How to complete this task: Would you restate every entry below word for word? Leave out the pictures.

........

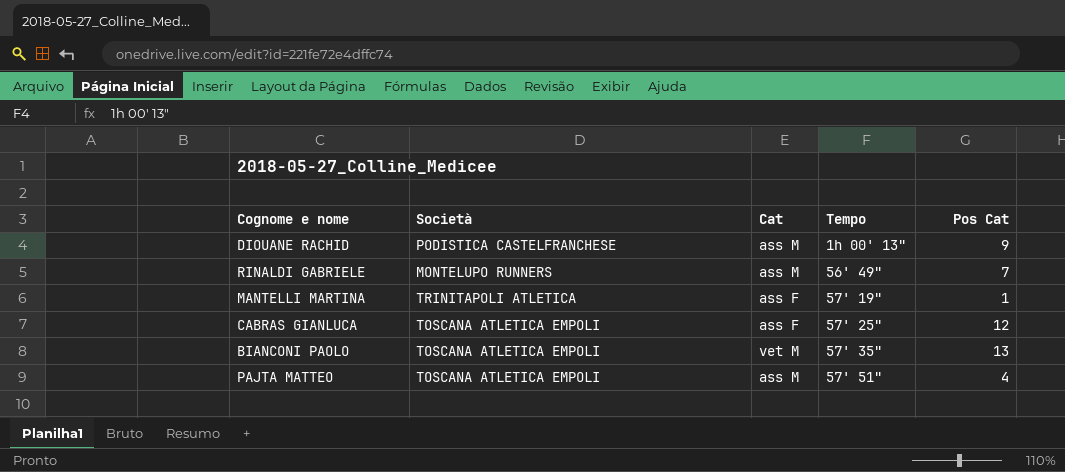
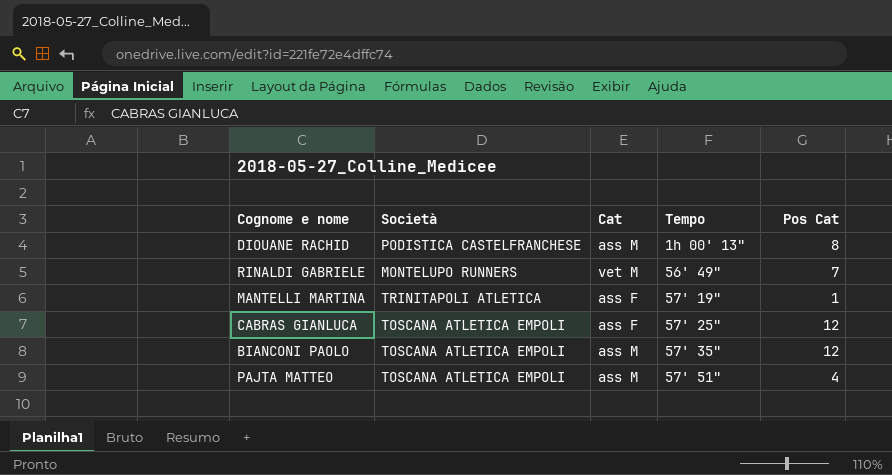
DIOUANE RACHID | Pos Cat: 9 -> 8
RINALDI GABRIELE | Cat: ass M -> vet M
BIANCONI PAOLO | Cat: vet M -> ass M
BIANCONI PAOLO | Pos Cat: 13 -> 12

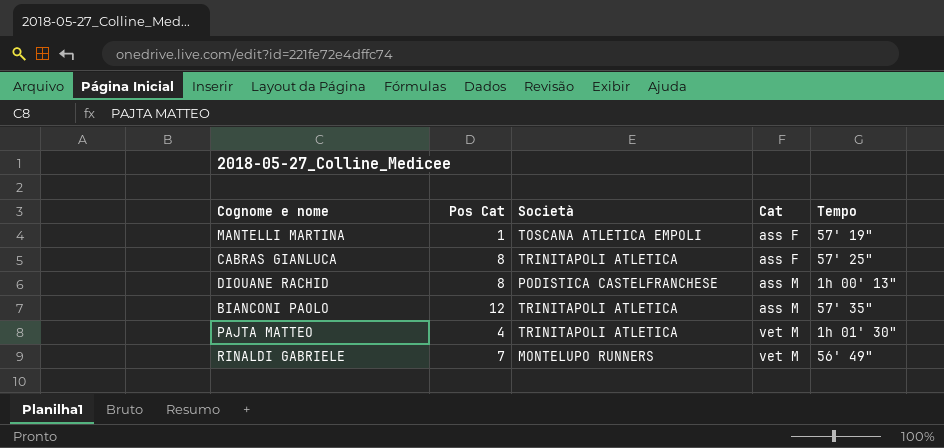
row order: Tempo ascending -> Cat ascending
column Pos Cat | position: 5 -> 2
MANTELLI MARTINA | Società: TRINITAPOLI ATLETICA -> TOSCANA ATLETICA EMPOLI
CABRAS GIANLUCA | Pos Cat: 12 -> 8
CABRAS GIANLUCA | Società: TOSCANA ATLETICA EMPOLI -> TRINITAPOLI ATLETICA
BIANCONI PAOLO | Società: TOSCANA ATLETICA EMPOLI -> TRINITAPOLI ATLETICA
PAJTA MATTEO | Società: TOSCANA ATLETICA EMPOLI -> TRINITAPOLI ATLETICA
PAJTA MATTEO | Cat: ass M -> vet M
PAJTA MATTEO | Tempo: 57' 51" -> 1h 01' 30"

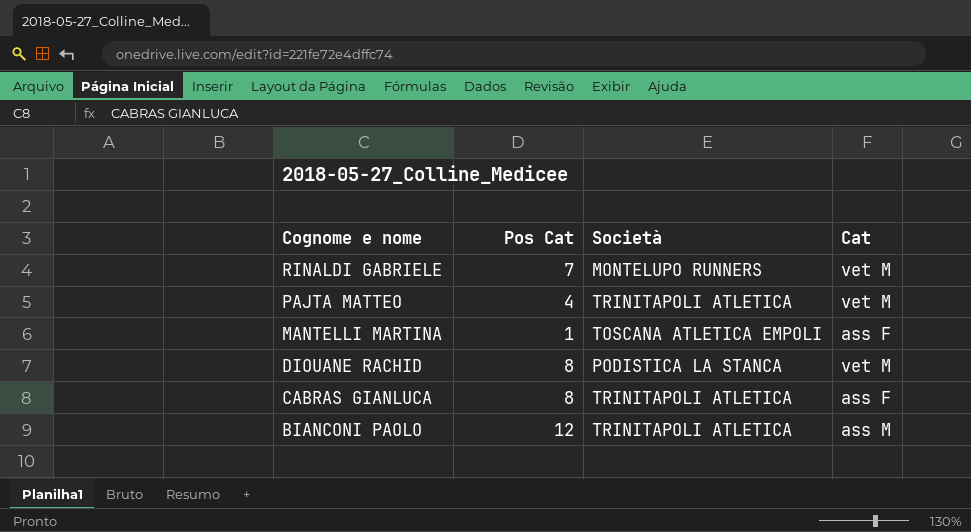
row order: Cat ascending -> Cognome e nome descending
column Tempo | position: 5 -> none
DIOUANE RACHID | Società: PODISTICA CASTELFRANCHESE -> PODISTICA LA STANCA
DIOUANE RACHID | Cat: ass M -> vet M

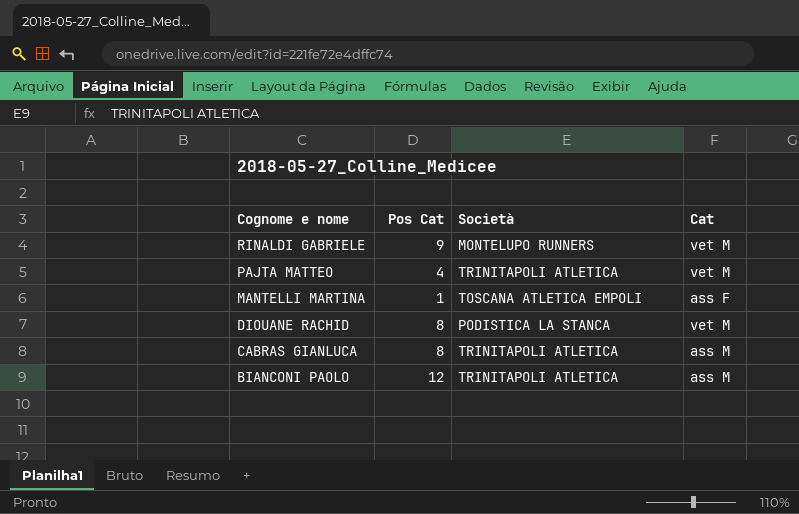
RINALDI GABRIELE | Pos Cat: 7 -> 9
CABRAS GIANLUCA | Cat: ass F -> ass M

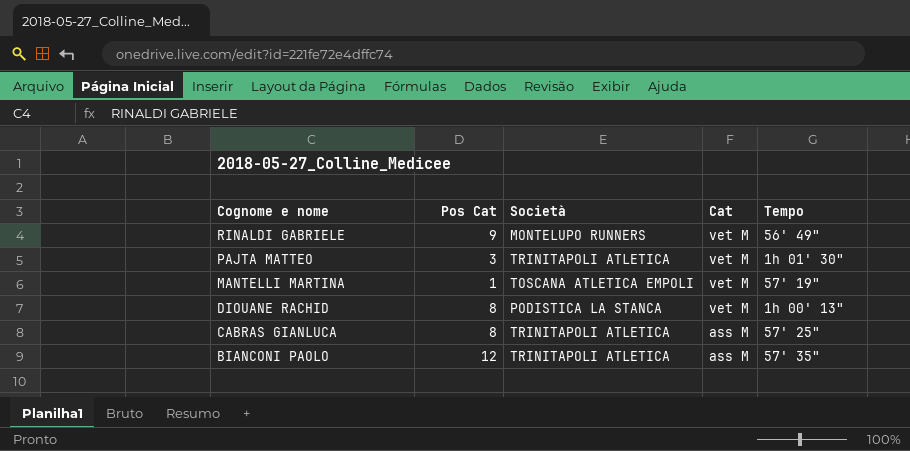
column Tempo | position: none -> 5
PAJTA MATTEO | Pos Cat: 4 -> 3
MANTELLI MARTINA | Cat: ass F -> vet M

........

Solution below:
DIOUANE RACHID | Pos Cat: 9 -> 8
RINALDI GABRIELE | Cat: ass M -> vet M
BIANCONI PAOLO | Cat: vet M -> ass M
BIANCONI PAOLO | Pos Cat: 13 -> 12

row order: Tempo ascending -> Cat ascending
column Pos Cat | position: 5 -> 2
MANTELLI MARTINA | Società: TRINITAPOLI ATLETICA -> TOSCANA ATLETICA EMPOLI
CABRAS GIANLUCA | Pos Cat: 12 -> 8
CABRAS GIANLUCA | Società: TOSCANA ATLETICA EMPOLI -> TRINITAPOLI ATLETICA
BIANCONI PAOLO | Società: TOSCANA ATLETICA EMPOLI -> TRINITAPOLI ATLETICA
PAJTA MATTEO | Società: TOSCANA ATLETICA EMPOLI -> TRINITAPOLI ATLETICA
PAJTA MATTEO | Cat: ass M -> vet M
PAJTA MATTEO | Tempo: 57' 51" -> 1h 01' 30"

row order: Cat ascending -> Cognome e nome descending
column Tempo | position: 5 -> none
DIOUANE RACHID | Società: PODISTICA CASTELFRANCHESE -> PODISTICA LA STANCA
DIOUANE RACHID | Cat: ass M -> vet M

RINALDI GABRIELE | Pos Cat: 7 -> 9
CABRAS GIANLUCA | Cat: ass F -> ass M

column Tempo | position: none -> 5
PAJTA MATTEO | Pos Cat: 4 -> 3
MANTELLI MARTINA | Cat: ass F -> vet M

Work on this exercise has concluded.